のべ69組のカップルを対象に、睡眠とお互いの間の諍いとの関連を調べる研究が米国で行われました。カップルは実験室に招かれ、両者の間にある揉め事について協議するよう求められます。例えば「家事の分担に偏りがある」、「2人で決めた約束をどちらかが守らない」などが話し合われるのでしょう。
さらに、話題に上ったトラブルをどうすれば解決できるかについても議論するよう教示されました。一連の議論が終わった後、話し合いの中で感じた自分の気持ち、相手の気持ち、トラブルの解決の程度が1人ずつ別々に問われました。
前夜の睡眠との関連を調べたところ、自分が前の晩によく眠っていないと、相手の気持ちをしっかり読み取れなくなりました。これはおおよそ見当がつきます。
不思議なことに、自分の睡眠が悪い時には、相手もこちらの気持ちを察するのが鈍くなりました。つまり、自分の睡眠が不調であると、自分も相手もお互いの気持ちを理解するのが難しくなると言えます。これは「一挙両損」です。
カップル間の揉め事が果たしてどのくらい解決されたかをみると、片方だけが良い睡眠をとっていても効果はありませんでした。2人ともに睡眠が良好であると、解決に至りやすくなることが分かりました。
これらの結果は自分の精神状態や2人の関係の良し悪しなどに左右されている可能性があります。そこで、そのような影響を統計的に除いてみましたが、結果に変わりはありませんでした。
自分の睡眠のあり方が自分はもとより、相手にも影響を与え、2人の間にあるトラブルの解消にまで関わるというのは、とても興味深いことです。まさに「人は1人では生きていない」ことを実感させます。言われてみれば当たり前ですが、日々の生活に追われると、ときに忘れがちになります。

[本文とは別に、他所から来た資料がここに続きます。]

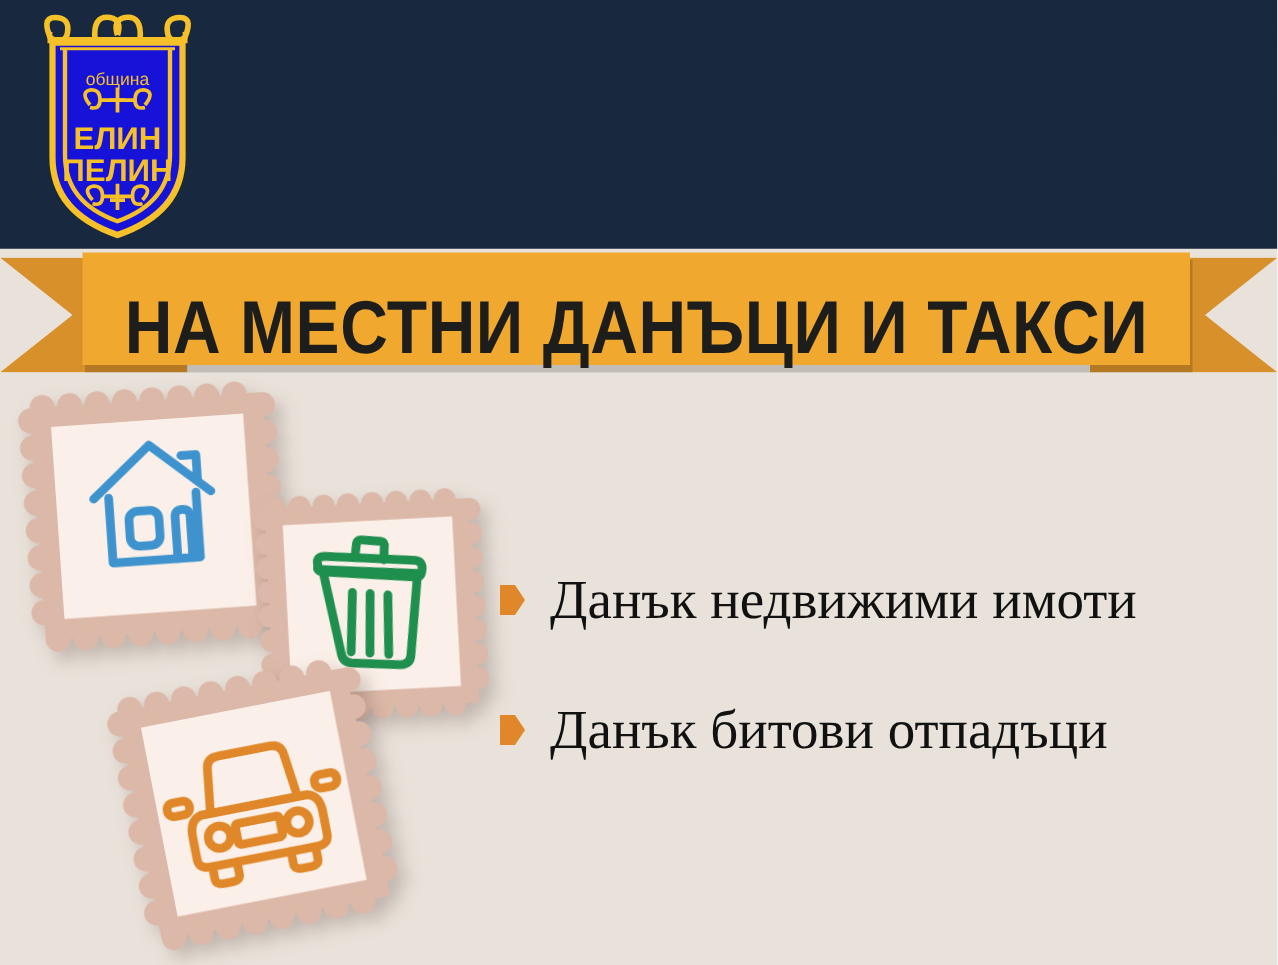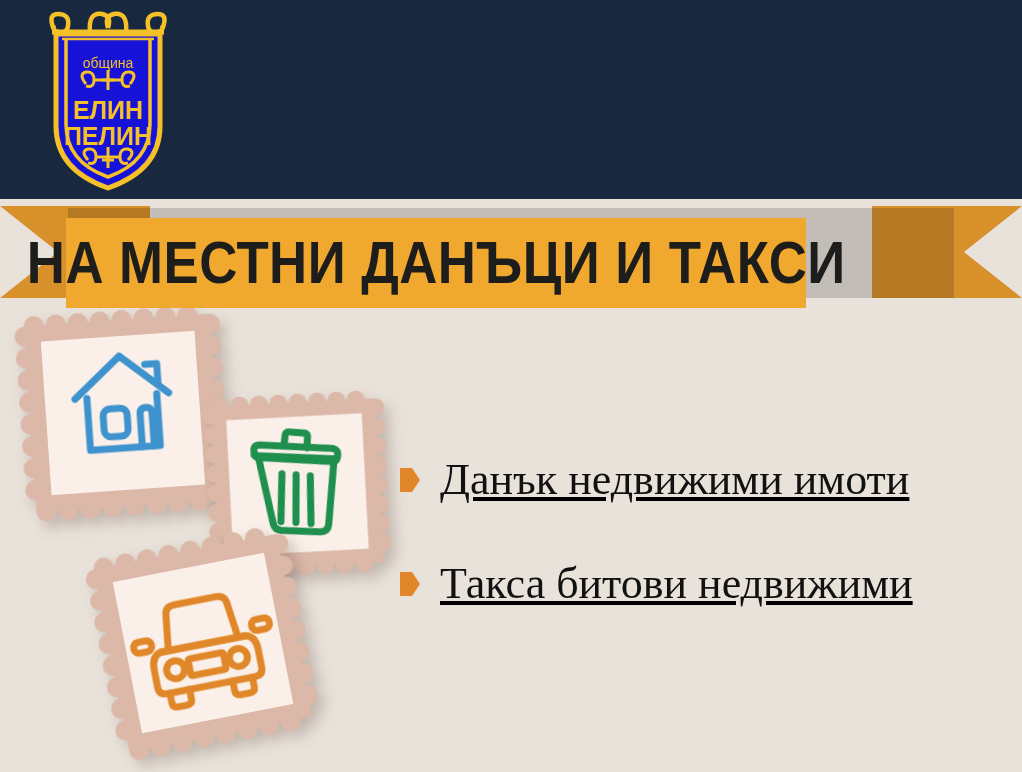--- a/index.html
+++ b/index.html
@@ -43,21 +43,21 @@
     line-height: 64px;
     letter-spacing: 0.5px;
     transform: scaleX(0.93);
     transform-origin: center top;
     white-space: pre-line;
   }
 
   
   .logo {
     position: absolute;
-    left: 28px;
+    left: 14px;
     top: 8px;
     width: 160px;
     height: 185px;
     z-index: 6;
   }
   .logo svg { display: block; width: 160px; height: 185px; }
 
   
   .ribbon {
     position: absolute;
@@ -87,27 +87,26 @@
     left: 68px;
     top: 12px;
     width: 886px;
     height: 90px;
     background: rgba(0,0,0,0.16);
   }
   .ribbon-band {
     position: absolute;
     left: 66px;
     top: 6px;
-    width: 740px;
+    width: 886px;
     height: 90px;
     background: #f0a92e;
     display: flex;
-    align-items: center;
+    align-items: flex-end;
     justify-content: center;
-    margin-top: 16px;
   }
   .ribbon-text {
     color: #1d1d1b;
     font-family: "Liberation Sans", sans-serif;
     font-weight: bold;
     font-size: 60px;
     line-height: 60px;
     letter-spacing: 0.5px;
     transform: scaleX(0.88);
     white-space: nowrap;
@@ -121,21 +120,20 @@
   }
   .stamp svg { display: block; }
 
   
   .bullet-list {
     position: absolute;
     left: 400px;
     top: 428px;
     width: 610px;
     z-index: 3;
-    text-decoration: underline;
   }
   .bullet-row {
     display: flex;
     align-items: center;
     height: 104px;
   }
   .bullet-marker {
     flex: 0 0 auto;
     width: 20px;
     height: 24px;
@@ -377,17 +375,17 @@
     </svg>
   </div>
 
   <div class="bullet-list">
     <div class="bullet-row">
       <span class="bullet-marker"></span>
       <span class="bullet-label">Данък недвижими имоти</span>
     </div>
     <div class="bullet-row">
       <span class="bullet-marker"></span>
-      <span class="bullet-label">Такса битови недвижими</span>
+      <span class="bullet-label">Данък битови отпадъци</span>
     </div>
   </div>
 
 </div>
 
 </body></html>

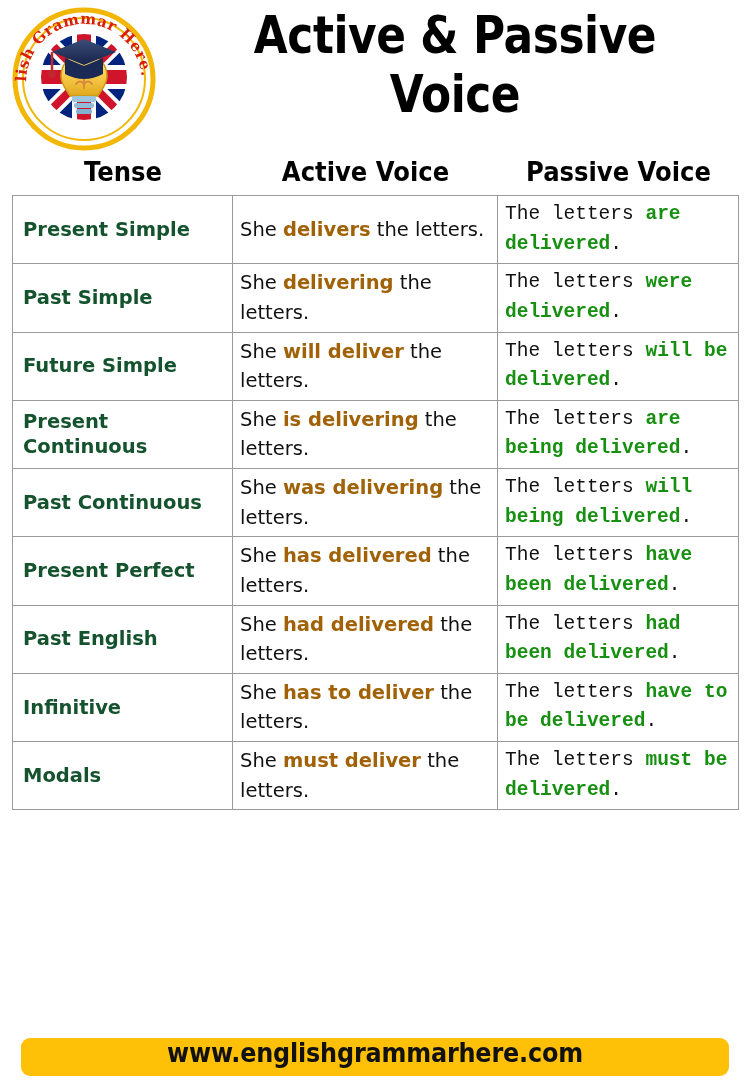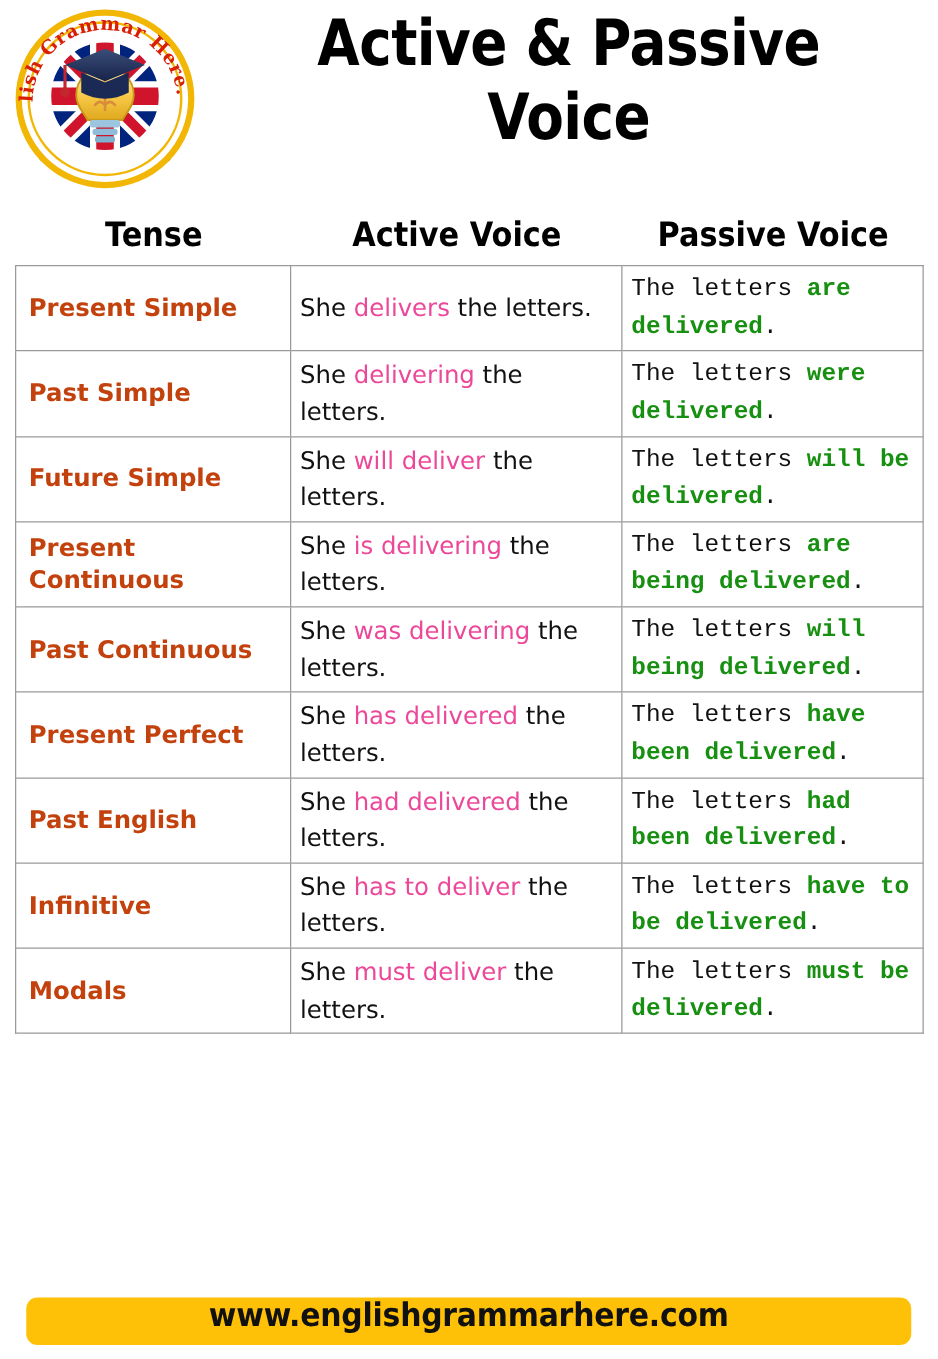--- a/index.html
+++ b/index.html
@@ -52,21 +52,20 @@
   .tbl-wrap {
     position: absolute;
     left: 12px;
     top: 156px;
     width: 726px;
   }
   table.grammar {
     border-collapse: collapse;
     width: 726px;
     table-layout: fixed;
-    margin-top: 17px;
   }
   table.grammar col.c-tense  { width: 220px; }
   table.grammar col.c-active { width: 265px; }
   table.grammar col.c-pass   { width: 241px; }
 
   thead th {
     border: none;
     padding: 0 0 8px 0;
     font-family: "DejaVu Sans", sans-serif;
     font-weight: bold;
@@ -80,30 +79,30 @@
   tbody td {
     border: 1px solid #9a9a9a;
     vertical-align: middle;
     padding: 4px 6px 4px 7px;
     font-family: "DejaVu Sans", sans-serif;
     font-size: 19.5px;
     line-height: 1.52;
     color: #111111;
   }
   tbody td.tense {
-    color: #c2410c;
+    color: #14532d;
     font-weight: bold;
     font-size: 19.5px;
     padding-left: 10px;
     line-height: 1.3;
   }
   tbody td.active  { vertical-align: middle; }
   tbody td.passive { vertical-align: middle; font-family: Liberation Mono, monospace; }
 
-  .hl-orange { color: #ec4899; font-weight: normal; text-align: center; }
+  .hl-orange { color: #a16207; font-weight: bold; text-align: center; }
   .hl-green  { color: #179011; font-weight: bold; }
 
   
   .footer {
     position: absolute;
     left: 21px;
     top: 1038px;
     width: 708px;
     height: 38px;
     background: #FFC107;

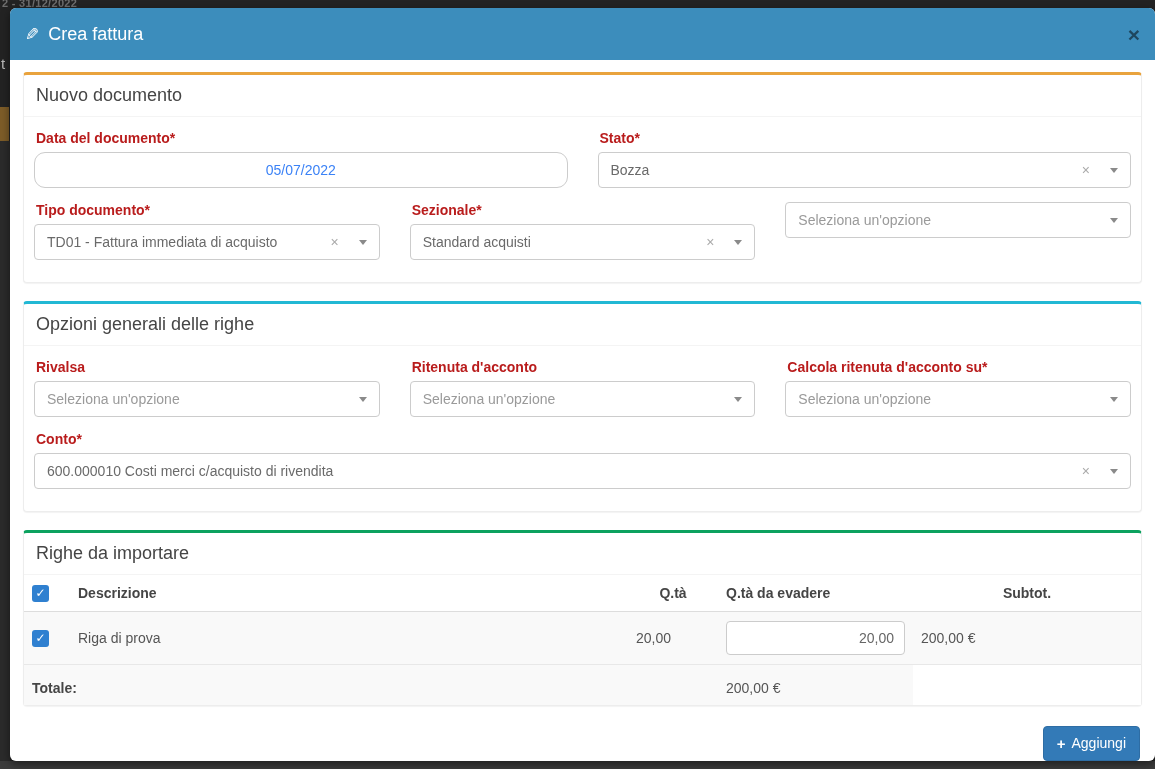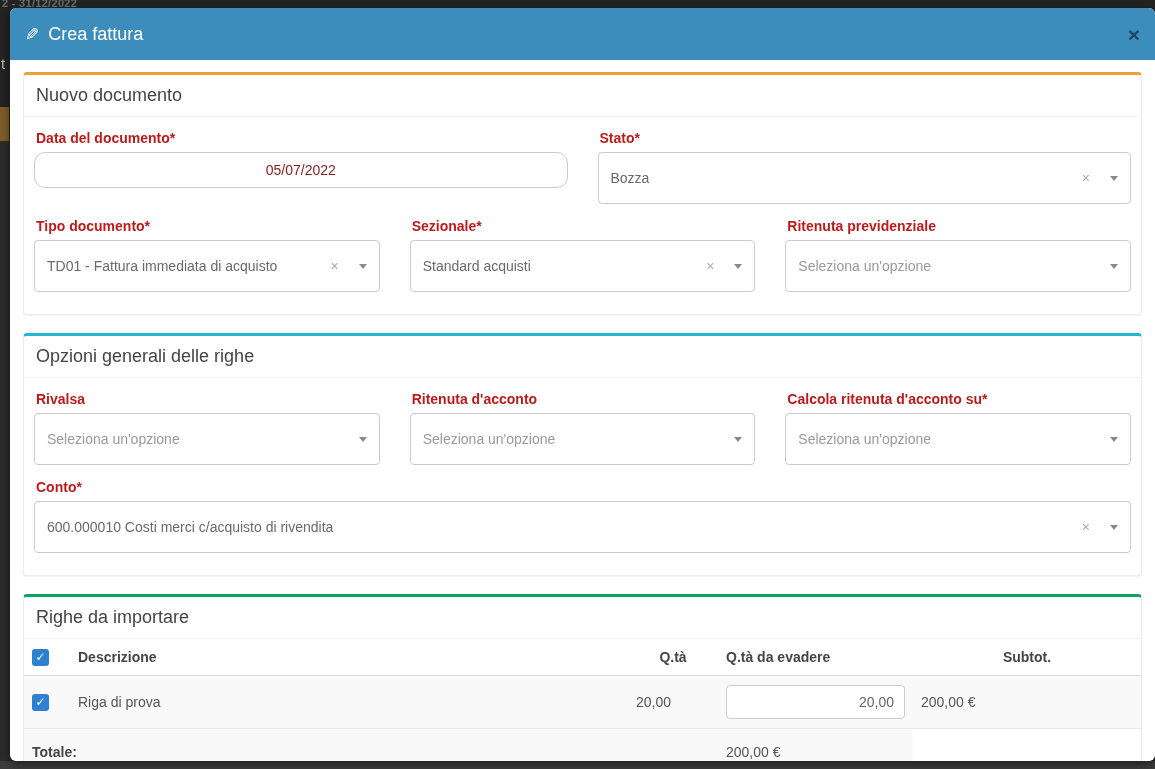--- a/index.html
+++ b/index.html
@@ -56,25 +56,25 @@
   .form-row + .form-row { margin-top:14px; }
   .col { flex:1; min-width:0; }
   .field-label {
     display:block; font-weight:bold; font-size:14px; color:#b91c1c;
     margin:0 2px 6px 2px;
   }
 
   
   .text-input {
     width:100%; height:36px; border:1px solid #ccc; border-radius:11px;
-    font-family:inherit; font-size:14px; color:#7f1d1d; text-align:center;
+    font-family:inherit; font-size:14px; color:#3b82f6; text-align:center;
     padding:0 10px; background:#fff; outline:none;
   }
   .select {
-    height:52px; border:1px solid #ccc; border-radius:4px; background:#fff;
+    height:36px; border:1px solid #ccc; border-radius:4px; background:#fff;
     display:flex; align-items:center; padding:1px 12px; cursor:pointer;
   }
   .sel-value { flex:1; font-size:14px; color:#6a6a6a; white-space:nowrap; overflow:hidden; }
   .sel-value.placeholder { color:#9a9a9a; }
   .sel-clear { color:#aaa; font-size:14px; margin:0 16px 0 8px; line-height:1; cursor:pointer; }
   .sel-caret {
     width:0; height:0; border-left:4px solid transparent; border-right:4px solid transparent;
     border-top:5px solid #8a8a8a; margin-left:4px;
   }
 
@@ -161,21 +161,20 @@
           </div>
           <div class="col">
             <label class="field-label">Sezionale*</label>
             <div class="select">
               <span class="sel-value">Standard acquisti</span>
               <span class="sel-clear">×</span>
               <span class="sel-caret"></span>
             </div>
           </div>
           <div class="col">
-            <label class="field-label">Ritenuta previdenziale</label>
             <div class="select">
               <span class="sel-value placeholder">Seleziona un'opzione</span>
               <span class="sel-caret"></span>
             </div>
           </div>
         </div>
       </div>
     </div>
 
     <div class="card" style="border-top-color: rgb(34, 184, 212);">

よく眠っていないと、相手の表情や振る舞いに表れる気持ちをキャッチしにくくなるばかりか、自分のこともうまく(相手に分かりやすく)伝えられなくなるのでしょう。そうなると、お互いの間のズレが大きくなって、イライラしたり、がっかりしたりします。カップルには様々なトラブルがつきものです。それをできるだけ早く解消する秘訣は、2人で一緒にぐっすり眠ることのようです。